Monday, February 7, 2011

Stalled

Call it what you want - lack of motivation, fear of the unknown, general indecisiveness...whatever you call it, I'm not making any forward motion.

I am doing a lot of thinking.  I am realizing that I have to learn to accept some things in both my professional and personal life if I am going to find a way to be happy with my life as a whole.  I am working with my coach, I am reading the books, reflecting when asked, but -

I am still on my own though.  I told myself that I would take the advice and 'reach out' to others during this journey.  I have tried, kindof, a little.  I do talk to people at the events, but I also retreat to pretending to have important messages on my phone if there is a big long pause where no one is near me.  I'm not walking up to anyone and saying 'hi, I remember from your introduction that you like cats, I like cats too.  Want to talk about our reactions to the book Good to Great?'  and the awkward quality of that exchange is exactly why I am not.  I can't even imagine it going better, but, oh, I know it could go so much worse.

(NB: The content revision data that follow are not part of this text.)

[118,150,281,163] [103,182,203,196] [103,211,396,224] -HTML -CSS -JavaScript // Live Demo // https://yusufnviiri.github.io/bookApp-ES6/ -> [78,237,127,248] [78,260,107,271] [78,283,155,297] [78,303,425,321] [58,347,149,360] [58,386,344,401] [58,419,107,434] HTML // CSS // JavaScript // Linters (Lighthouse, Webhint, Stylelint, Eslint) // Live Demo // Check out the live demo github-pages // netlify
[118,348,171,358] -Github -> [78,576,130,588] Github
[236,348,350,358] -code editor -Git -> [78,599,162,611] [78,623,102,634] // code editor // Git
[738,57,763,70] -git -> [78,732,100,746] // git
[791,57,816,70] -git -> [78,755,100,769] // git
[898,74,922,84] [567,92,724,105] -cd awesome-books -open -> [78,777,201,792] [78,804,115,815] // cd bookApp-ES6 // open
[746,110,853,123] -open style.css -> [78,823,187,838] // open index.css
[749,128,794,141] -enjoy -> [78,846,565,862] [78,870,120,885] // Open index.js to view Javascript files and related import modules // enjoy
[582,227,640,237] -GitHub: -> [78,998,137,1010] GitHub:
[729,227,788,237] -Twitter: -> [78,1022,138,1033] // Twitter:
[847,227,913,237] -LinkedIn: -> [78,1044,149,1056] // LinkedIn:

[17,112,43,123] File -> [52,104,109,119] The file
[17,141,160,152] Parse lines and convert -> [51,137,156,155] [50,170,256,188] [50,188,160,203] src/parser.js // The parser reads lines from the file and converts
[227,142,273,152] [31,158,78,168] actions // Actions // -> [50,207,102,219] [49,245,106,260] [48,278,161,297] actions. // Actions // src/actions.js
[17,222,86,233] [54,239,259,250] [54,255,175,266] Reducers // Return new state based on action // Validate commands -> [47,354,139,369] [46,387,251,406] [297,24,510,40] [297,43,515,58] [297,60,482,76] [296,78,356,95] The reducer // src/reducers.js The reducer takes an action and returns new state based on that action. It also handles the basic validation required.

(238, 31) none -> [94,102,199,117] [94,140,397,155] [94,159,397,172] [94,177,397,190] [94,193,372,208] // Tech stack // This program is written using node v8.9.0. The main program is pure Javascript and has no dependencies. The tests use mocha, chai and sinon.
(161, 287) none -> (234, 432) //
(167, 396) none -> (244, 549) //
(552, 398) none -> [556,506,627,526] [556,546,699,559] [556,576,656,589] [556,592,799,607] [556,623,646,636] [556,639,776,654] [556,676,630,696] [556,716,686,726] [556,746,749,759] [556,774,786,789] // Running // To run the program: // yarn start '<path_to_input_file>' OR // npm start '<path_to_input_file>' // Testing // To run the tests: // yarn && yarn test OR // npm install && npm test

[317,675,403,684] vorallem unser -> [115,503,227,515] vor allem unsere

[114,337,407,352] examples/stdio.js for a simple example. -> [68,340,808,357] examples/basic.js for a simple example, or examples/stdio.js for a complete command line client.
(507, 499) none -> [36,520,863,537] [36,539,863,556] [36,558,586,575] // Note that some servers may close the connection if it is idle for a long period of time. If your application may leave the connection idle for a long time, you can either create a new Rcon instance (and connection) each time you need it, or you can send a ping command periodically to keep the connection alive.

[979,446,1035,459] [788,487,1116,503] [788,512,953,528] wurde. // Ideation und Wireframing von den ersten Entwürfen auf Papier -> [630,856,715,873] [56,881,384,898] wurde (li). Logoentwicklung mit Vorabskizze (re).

I feel like the journey should be about stretching myself, being out of my comfort zone and growing.  I feel like I am not a very successful journeyer.  I don't like not feeling successful, but in a way I am not surprised. 

I am a sidewalk walker off on a bushwhacked trail.  I'm really just trying to figure out how to the the hell bakc to the sidewalk!!  My past and present define me. I am a military veteran, educated as an engineer who loves to be home with my family and read books.  I do not have truly close friends.  I call my mother out of obligation and haven't had more than Facebook-comment interaction with my brother in years.  It doesn't bother me though, they don't know me and I probably don't know them really, so why put a lot of effort just to meet social expectations?  I like lists and clear beginning and ends.  In fact, I love beginnings and ends!  That was one of the main reasons teaching was awesome, if it all went to hell in a handbasket, you could clean the boards in June and start with a totally different approach 2 months later.  Similarly, I love moving, and New Years, and painting.  Fresh starts!

Okay, I lost my train of thought there.  Anyway, back to the journey, or lack of journey really.  Paul said at the beginning that there were many trails leading in many directions and the only way to fail was to stay in the trailhead parking lot.  I feel like I picked a nice quiet and uninspired path, walked 10 yards to a convienent bench, and sat down to read.  The problem with this is that I am having trouble having a problem with it!  Sure, I want to 'suceed', but I have yet to find any value in pushing my comfort zone.  My small life is good.  Too many people, too much noise, too many distractions and I can't function.

So, what is this post about?  It's me rambling and trying to 'talk' my way into a decision or a feeling or an action.  btw, it's not working.  Maybe my journey was just to realize that I had already arrived, but didn't know it.